A paper published today in Advances in Space Research finds changes in solar activity during 11 year solar cycles exert control over interannual changes in atmospheric water vapor. In turn, “Water vapor is the most important greenhouse gas. It plays a major role in the dynamics of atmospheric circulation, radiation exchange within the atmosphere, and climate variability.
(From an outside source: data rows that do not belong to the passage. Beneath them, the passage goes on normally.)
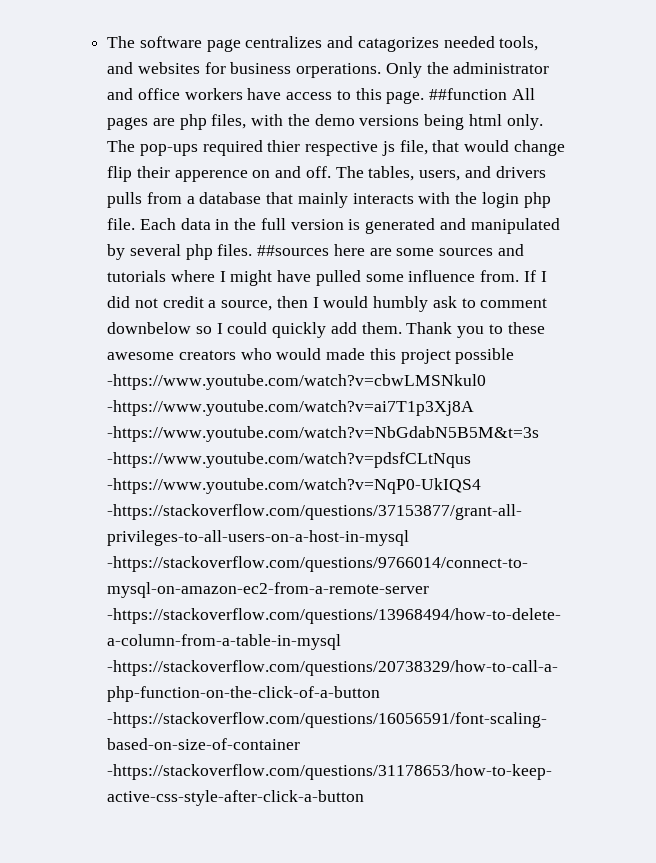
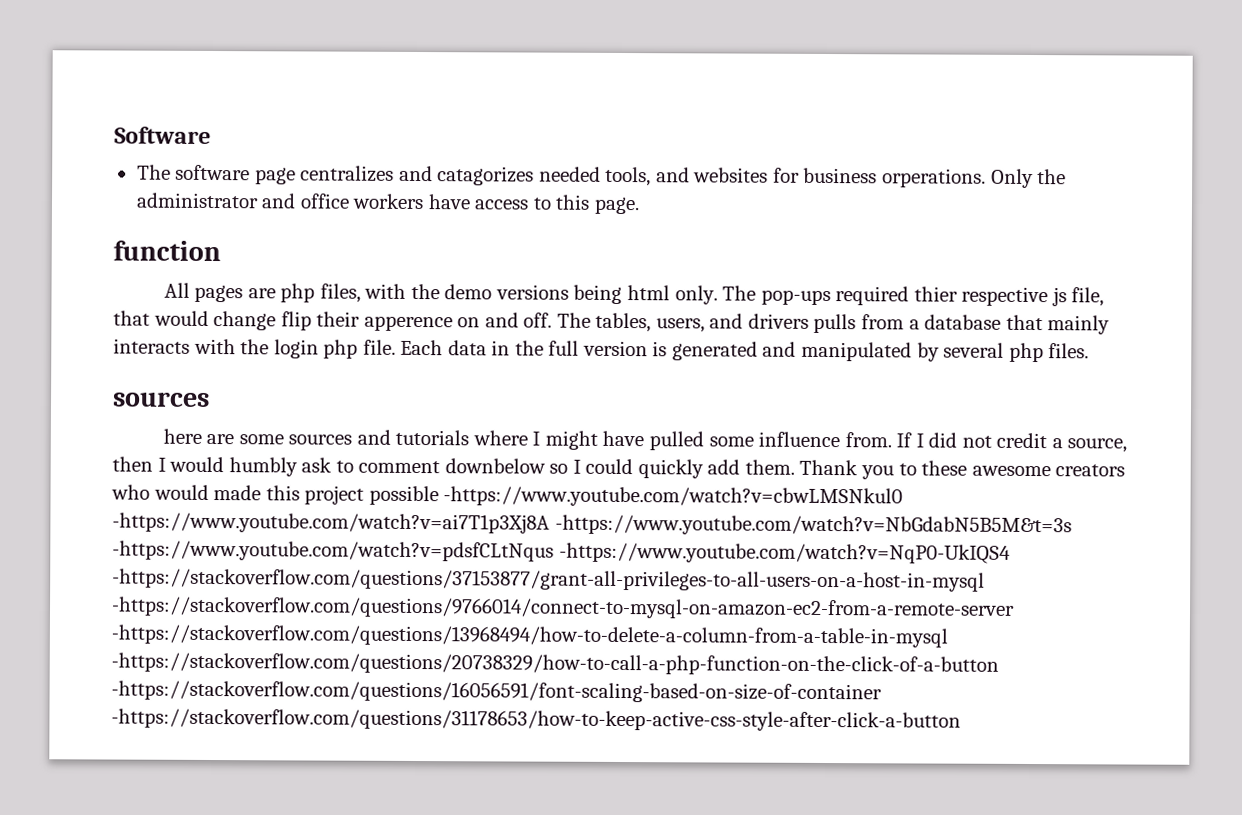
+ Software
- Only the administrator and office workers have access to this page. ##function All pages are php files, with the demo versions being html only.
+ Only the administrator and office workers have access to this page.
+ function
+ All pages are php files, with the demo versions being html only.
- Each data in the full version is generated and manipulated by several php files. ##sources here are some sources and tutorials where I might have pulled some influence from.
+ Each data in the full version is generated and manipulated by several php files.
+ sources
+ here are some sources and tutorials where I might have pulled some influence from.

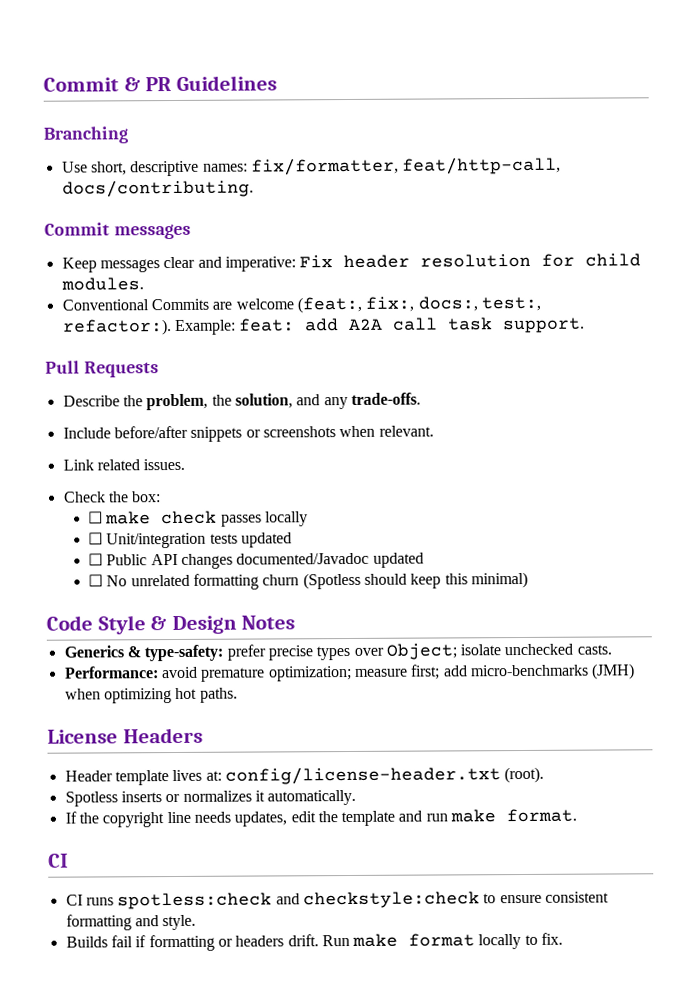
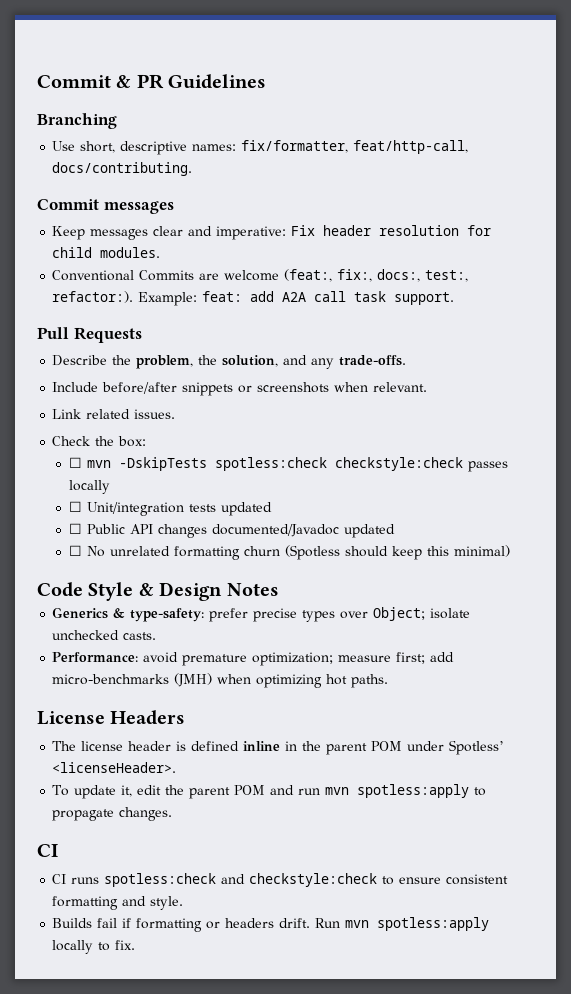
- ☐ make check passes locally
+ ☐ mvn -DskipTests spotless:check checkstyle:check passes locally
- Header template lives at: config/license-header.txt (root).
- Spotless inserts or normalizes it automatically.
- If the copyright line needs updates, edit the template and run make format.
+ The license header is defined inline in the parent POM under Spotless’ <licenseHeader>.
+ To update it, edit the parent POM and run mvn spotless:apply to propagate changes.
- Run make format locally to fix.
+ Run mvn spotless:apply locally to fix.

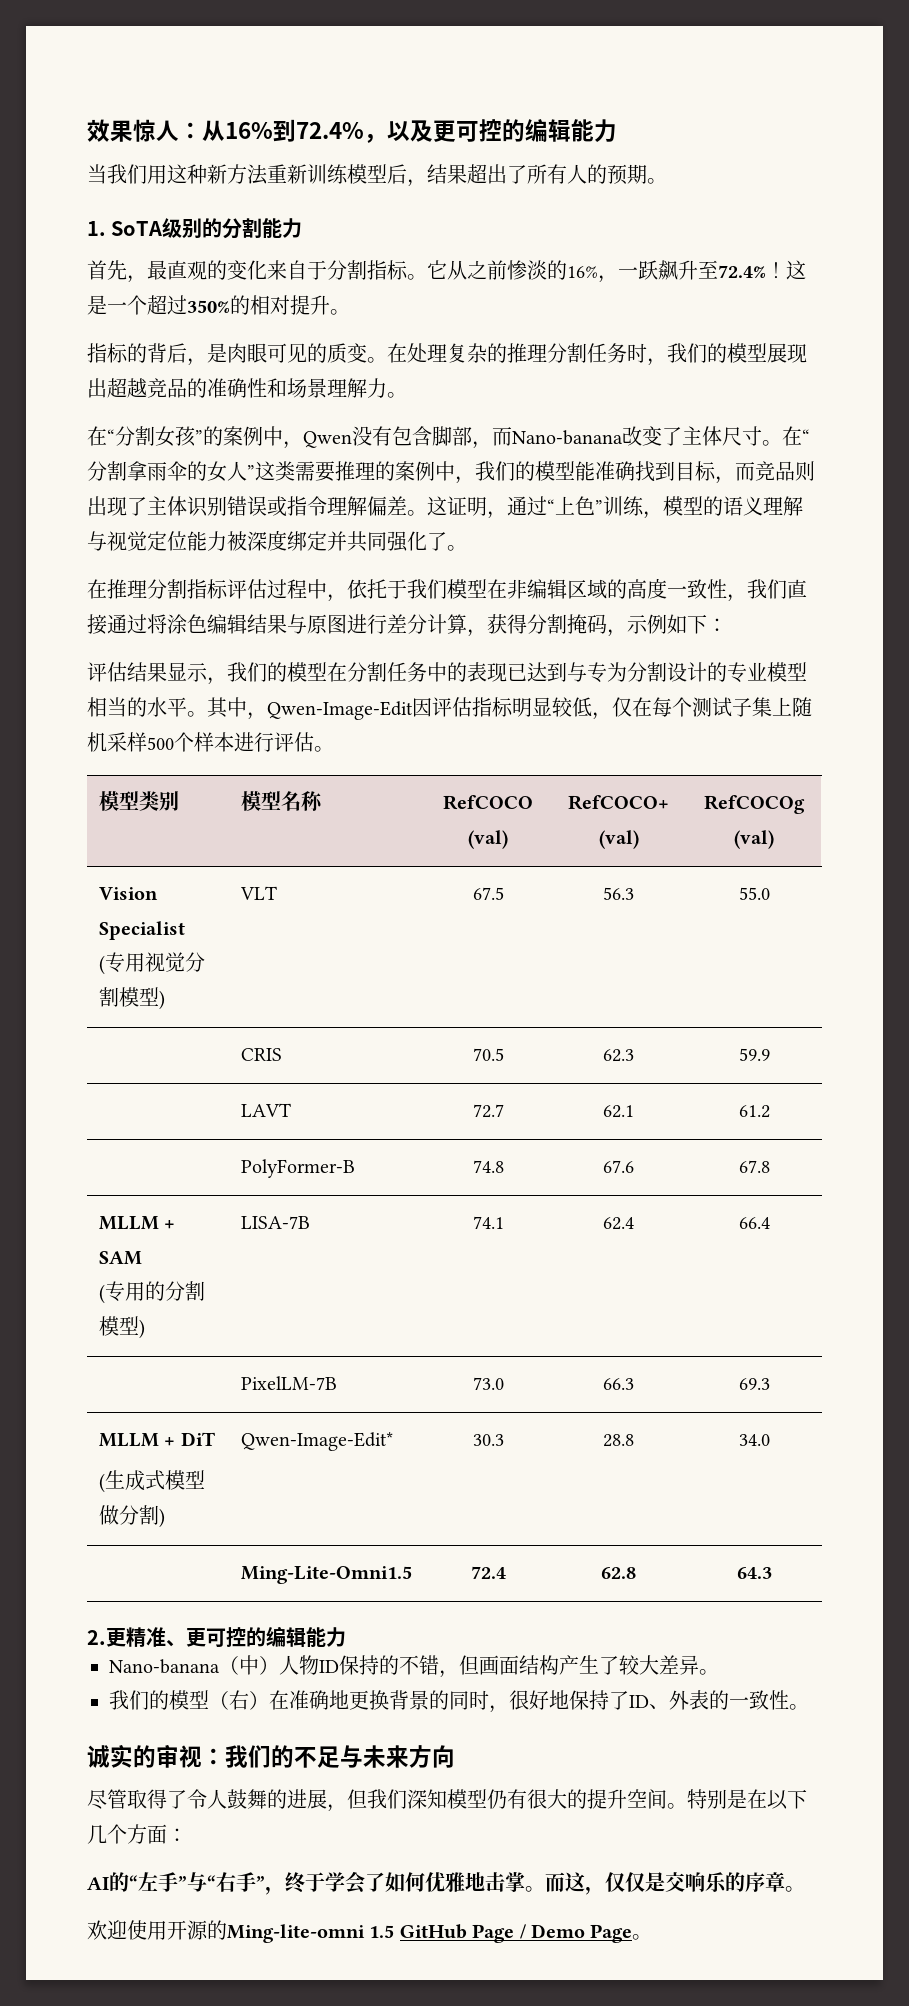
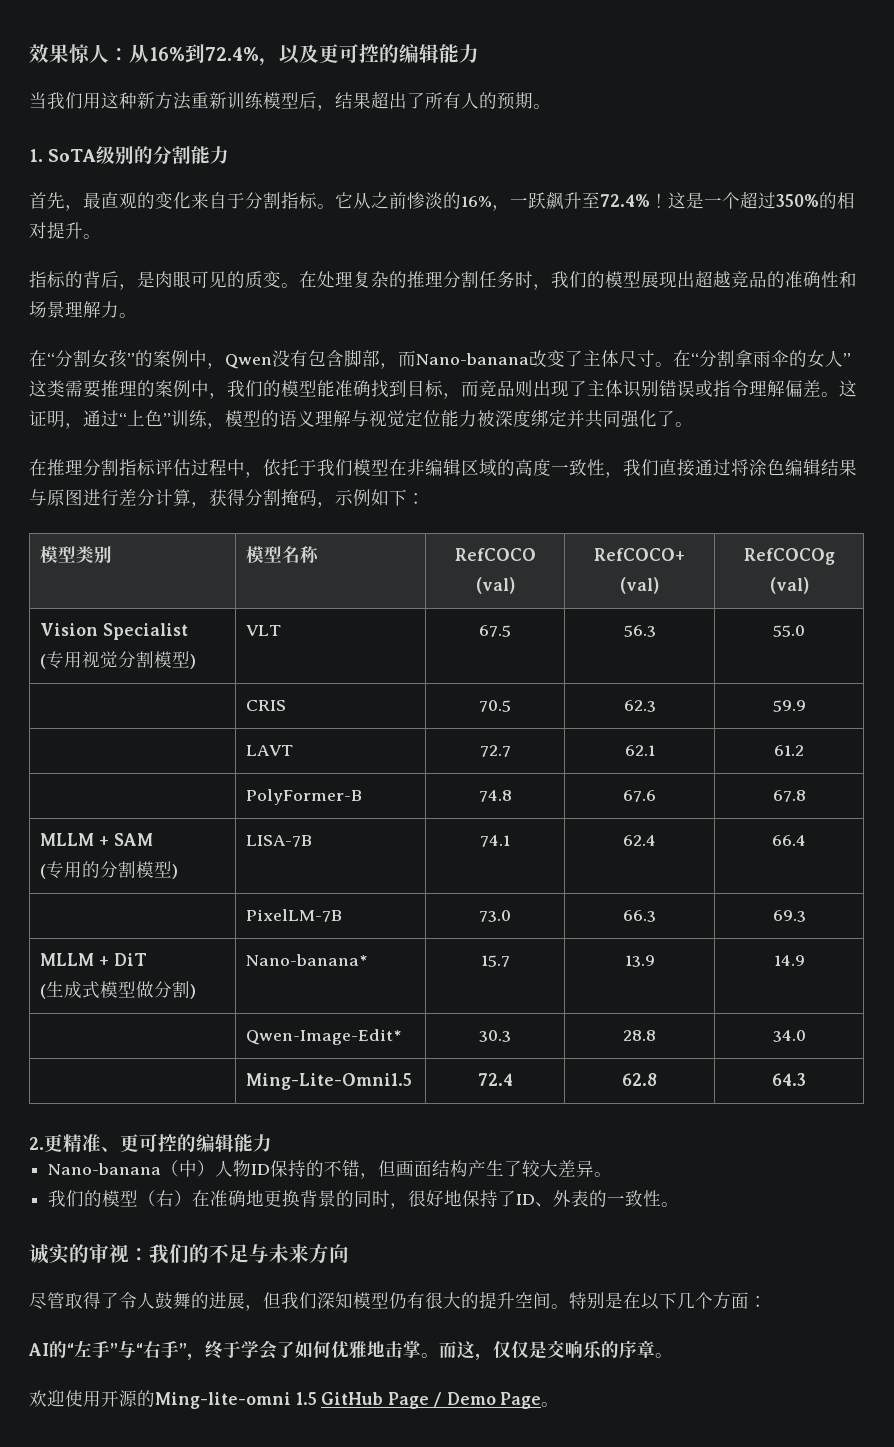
- 评估结果显示，我们的模型在分割任务中的表现已达到与专为分割设计的专业模型相当的水平。其中，Qwen-Image-Edit因评估指标明显较低，仅在每个测试子集上随机采样500个样本进行评估。
  MLLM + DiT
- (生成式模型做分割) | Qwen-Image-Edit* | 30.3 | 28.8 | 34.0
+ (生成式模型做分割) | Nano-banana* | 15.7 | 13.9 | 14.9
+ | Qwen-Image-Edit* | 30.3 | 28.8 | 34.0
Knowledge of the distribution of water vapor is important for understanding climate change and global warming.”

The authors find precipitable water vapor shows cyclic variations of 10-11 years which are inversely correlated with the ~11 year solar cycles. Although the authors say the mechanism is unknown, perhaps there is some tie to the Svensmark theory of cosmoclimatology, which posits increased clouds [water vapor] result during periods of low solar activity, a similar inverse correlation.

The paper potentially adds to hundreds of other peer-reviewed papers describing solar amplification mechanisms, whereby tiny 0.1% changes in solar activity during solar cycles are amplified to produce large scale effects on climate, including via effects on natural atmospheric and ocean oscillations such as the Southern OscillationNorth Atlantic Oscillation, Scandinavian Pattern,Quasi Biennial Oscillation (QBO), Indian Summer Monsoon, El Nino Southern Oscillation [ENSO], Pacific Decadal Oscillation, Madden-Julian Oscillation, and others. Other amplification mechanisms include via ozone and sunshine hours/clouds.